Content starts

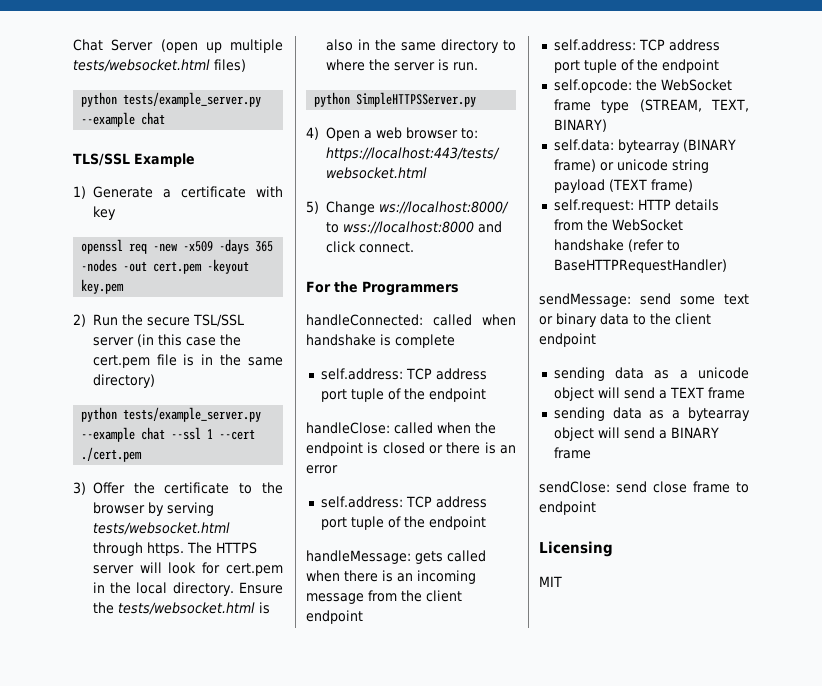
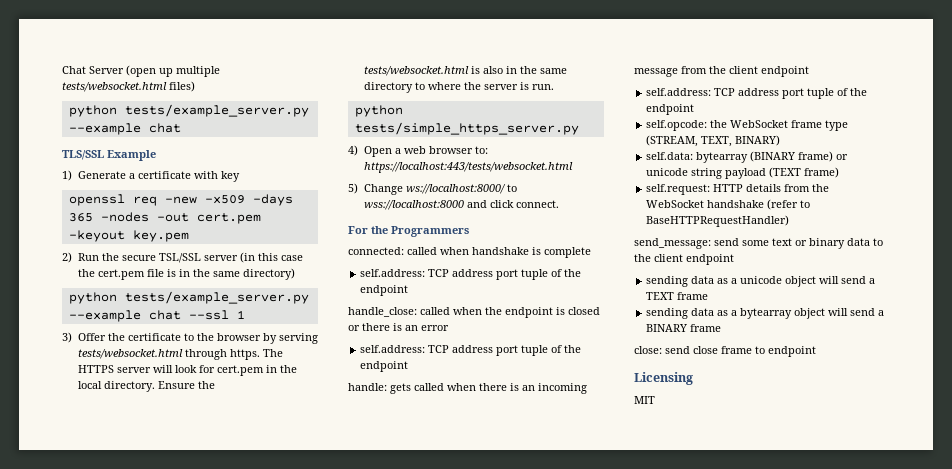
[219,429,256,440] [81,447,143,462] --cert ./cert.pem -> (245, 314) none
[356,92,477,107] SimpleHTTPSServer.py -> [354,122,579,135] tests/simple_https_server.py
[306,314,423,326] handleConnected: -> [348,247,404,255] connected:
[306,422,390,434] handleClose: -> [348,307,417,317] handle_close:
[306,550,411,564] handleMessage: -> [348,383,387,391] handle:
[539,293,631,307] sendMessage: -> [634,238,711,249] send_message:
[539,481,610,493] sendClose: -> [634,346,662,354] close:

Content ends

_Task to carry out_
Each record should be written out exactly, and each image should be omitted.

_Solution to this problem_
[219,429,256,440] [81,447,143,462] --cert ./cert.pem -> (245, 314) none
[356,92,477,107] SimpleHTTPSServer.py -> [354,122,579,135] tests/simple_https_server.py
[306,314,423,326] handleConnected: -> [348,247,404,255] connected:
[306,422,390,434] handleClose: -> [348,307,417,317] handle_close:
[306,550,411,564] handleMessage: -> [348,383,387,391] handle:
[539,293,631,307] sendMessage: -> [634,238,711,249] send_message:
[539,481,610,493] sendClose: -> [634,346,662,354] close:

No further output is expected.